FreeRDP Denial-of-Service Vulnerability in Anaconda Remote Install Feature

A denial-of-service vulnerability has been identified in FreeRDP, which is used by Anaconda's remote installation feature. The issue arises when a crafted RDP packet is received, causing a segmentation fault that crashes the service and leaves it non-functional. This vulnerability is likely due to a NULL pointer dereference and occurs during a pre-boot phase, requiring a system reboot to recover. The problem is exacerbated by the fact that the remote installation feature must be explicitly enabled by the system administrator, a non-default configuration in most Red Hat Enterprise Linux deployments.

Impact

Exploitation of this vulnerability leads to a crash of the FreeRDP process, causing a denial-of-service condition where the service becomes unresponsive and requires a system reboot to restore functionality.

Reproduction

To reproduce this vulnerability, enable the remote installation feature in Anaconda on a system running Red Hat Enterprise Linux.

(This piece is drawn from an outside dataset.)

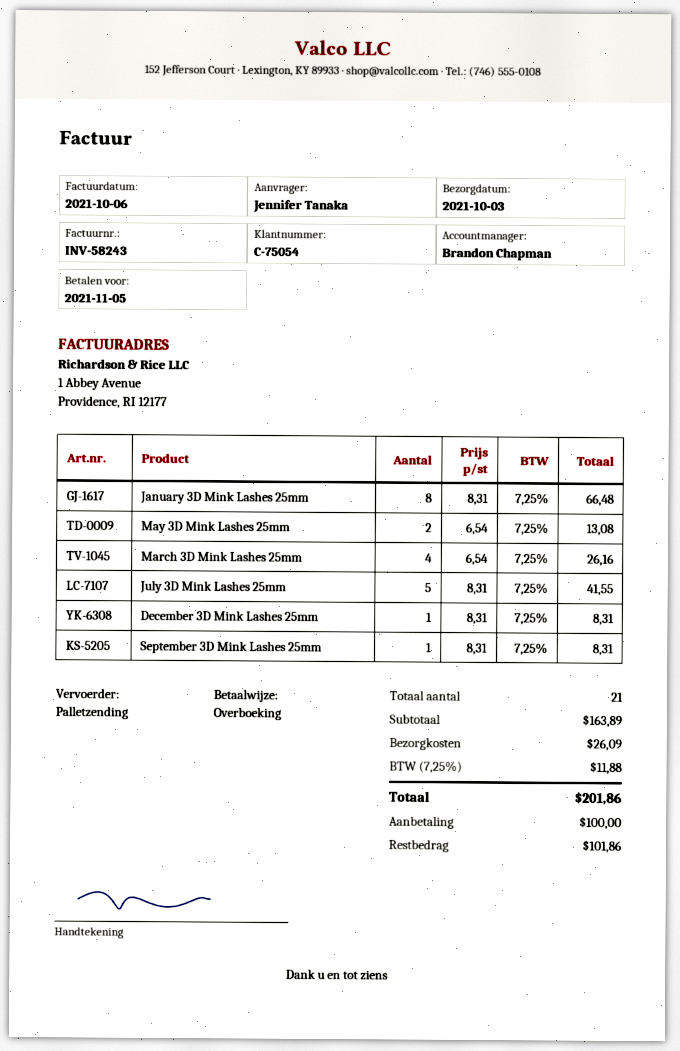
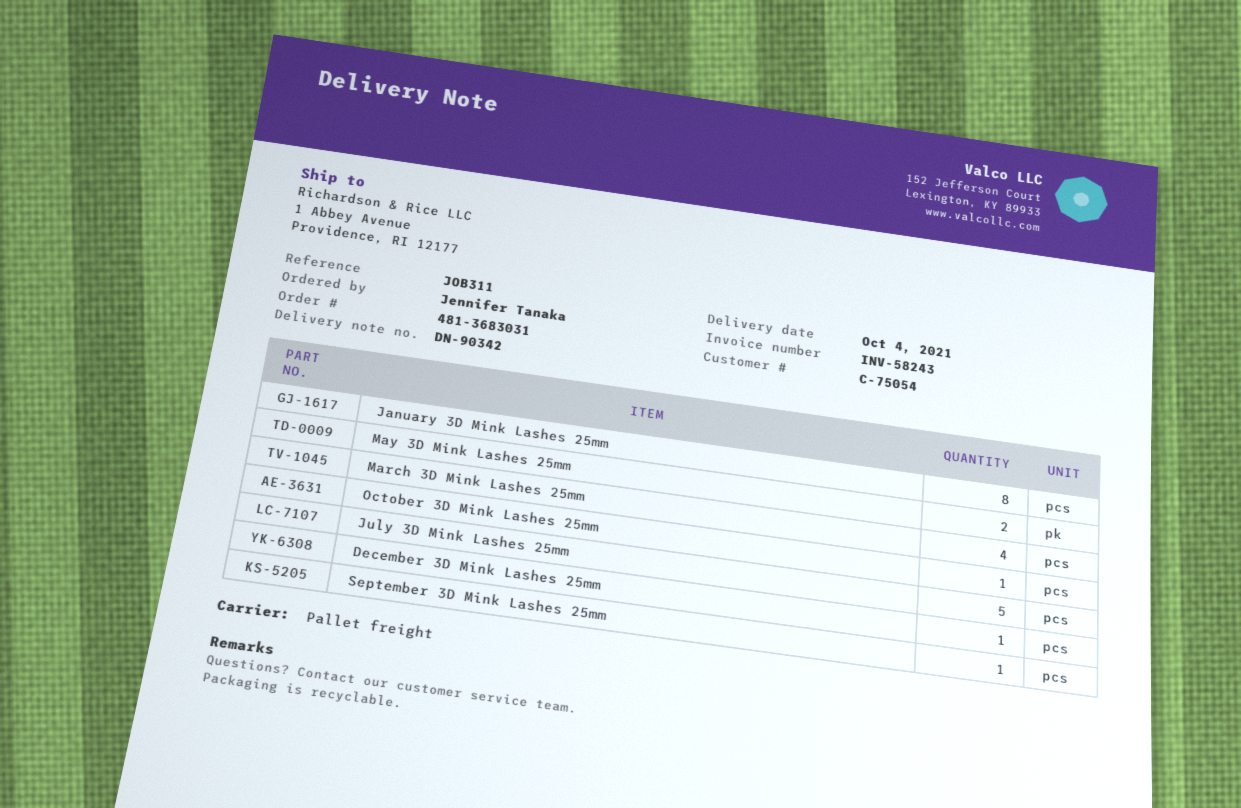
delivery date: 2021-10-03 -> 2021-10-04
October 3D Mink Lashes 25mm: none -> 1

During the pre-boot phase, send a crafted RDP packet to the installer. This will trigger a segmentation fault in FreeRDP, causing the process to crash and the service to become defunct.

Remediation

Users can apply the available update for FreeRDP through the Red Hat Enterprise Linux 10 channels. Instructions for applying the update can be found in the Red Hat Enterprise Linux 10 Release Notes.